DATASET ENTRIES section start

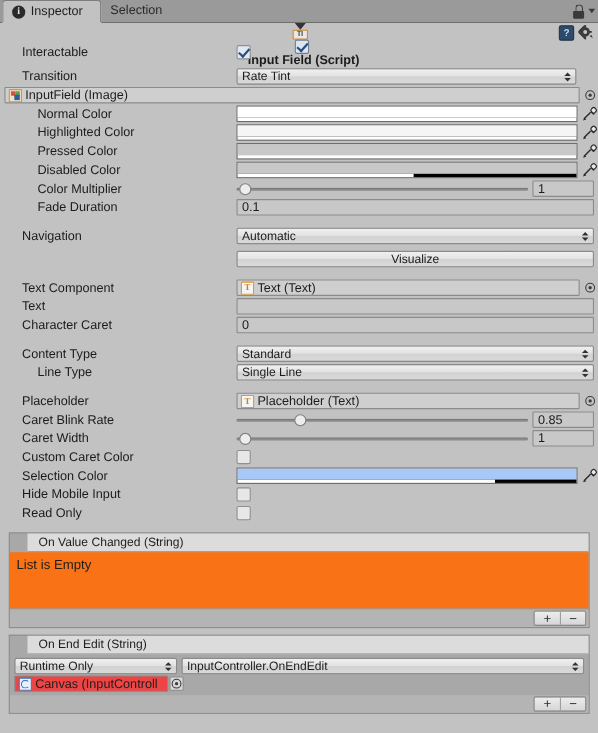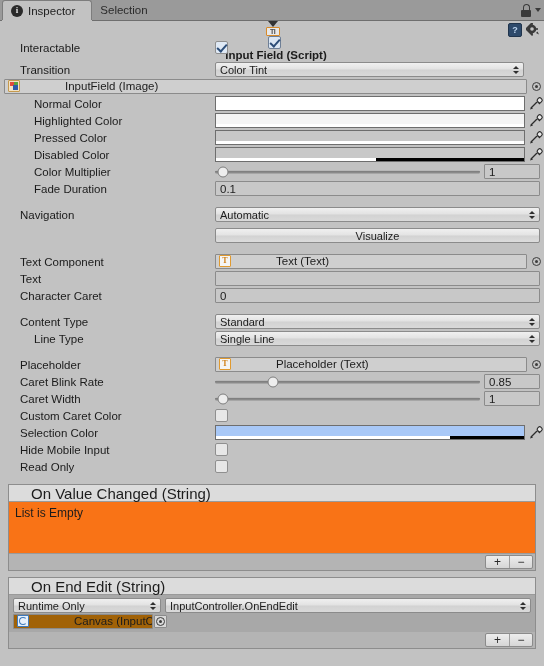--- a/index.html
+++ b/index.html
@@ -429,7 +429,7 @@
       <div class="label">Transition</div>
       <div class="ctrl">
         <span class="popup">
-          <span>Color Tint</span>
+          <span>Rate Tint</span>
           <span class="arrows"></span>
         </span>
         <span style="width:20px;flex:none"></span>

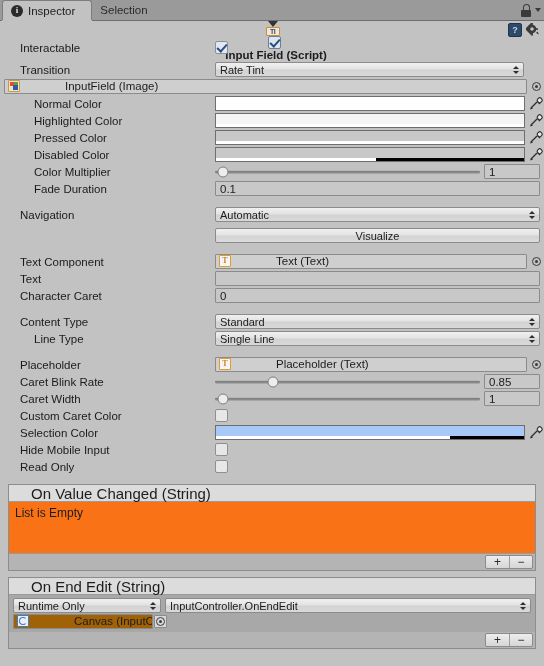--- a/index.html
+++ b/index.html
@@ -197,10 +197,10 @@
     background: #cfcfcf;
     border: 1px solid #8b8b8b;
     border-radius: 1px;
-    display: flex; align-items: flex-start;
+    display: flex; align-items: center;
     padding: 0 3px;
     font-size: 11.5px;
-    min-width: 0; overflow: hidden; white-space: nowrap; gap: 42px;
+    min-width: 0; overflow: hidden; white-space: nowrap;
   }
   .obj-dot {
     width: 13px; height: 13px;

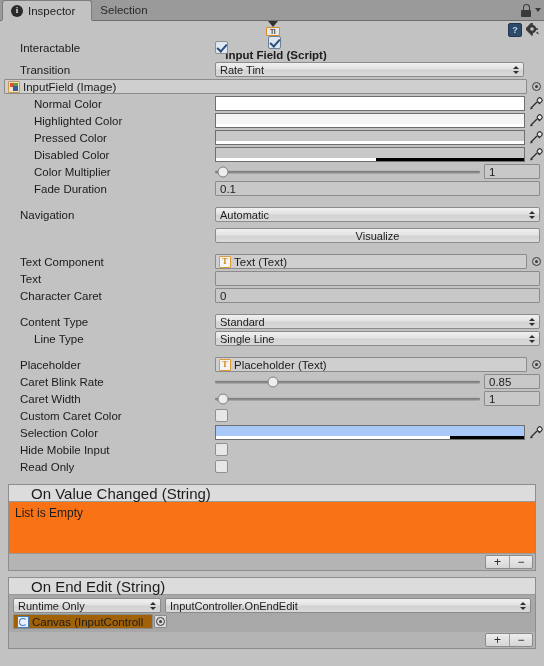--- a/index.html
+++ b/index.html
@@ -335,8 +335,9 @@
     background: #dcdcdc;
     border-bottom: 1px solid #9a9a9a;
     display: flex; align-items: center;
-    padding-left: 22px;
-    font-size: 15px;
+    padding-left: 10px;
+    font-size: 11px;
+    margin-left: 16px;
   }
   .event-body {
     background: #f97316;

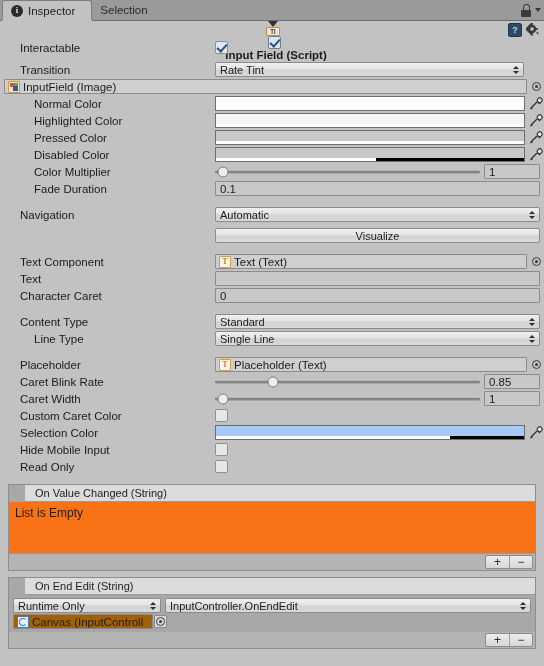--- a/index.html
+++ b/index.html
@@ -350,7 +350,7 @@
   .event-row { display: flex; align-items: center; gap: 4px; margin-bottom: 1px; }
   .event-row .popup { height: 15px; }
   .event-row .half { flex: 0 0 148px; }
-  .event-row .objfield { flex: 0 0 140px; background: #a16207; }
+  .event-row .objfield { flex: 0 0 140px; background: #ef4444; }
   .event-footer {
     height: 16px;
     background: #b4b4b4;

DATASET ENTRIES section end

§ **TASK ITEM**:
Copy all lines from the data that hold the word "height".

§ **COMPLETED TASK**:
     width: 13px; height: 13px;
   .event-row .popup { height: 15px; }
     height: 16px;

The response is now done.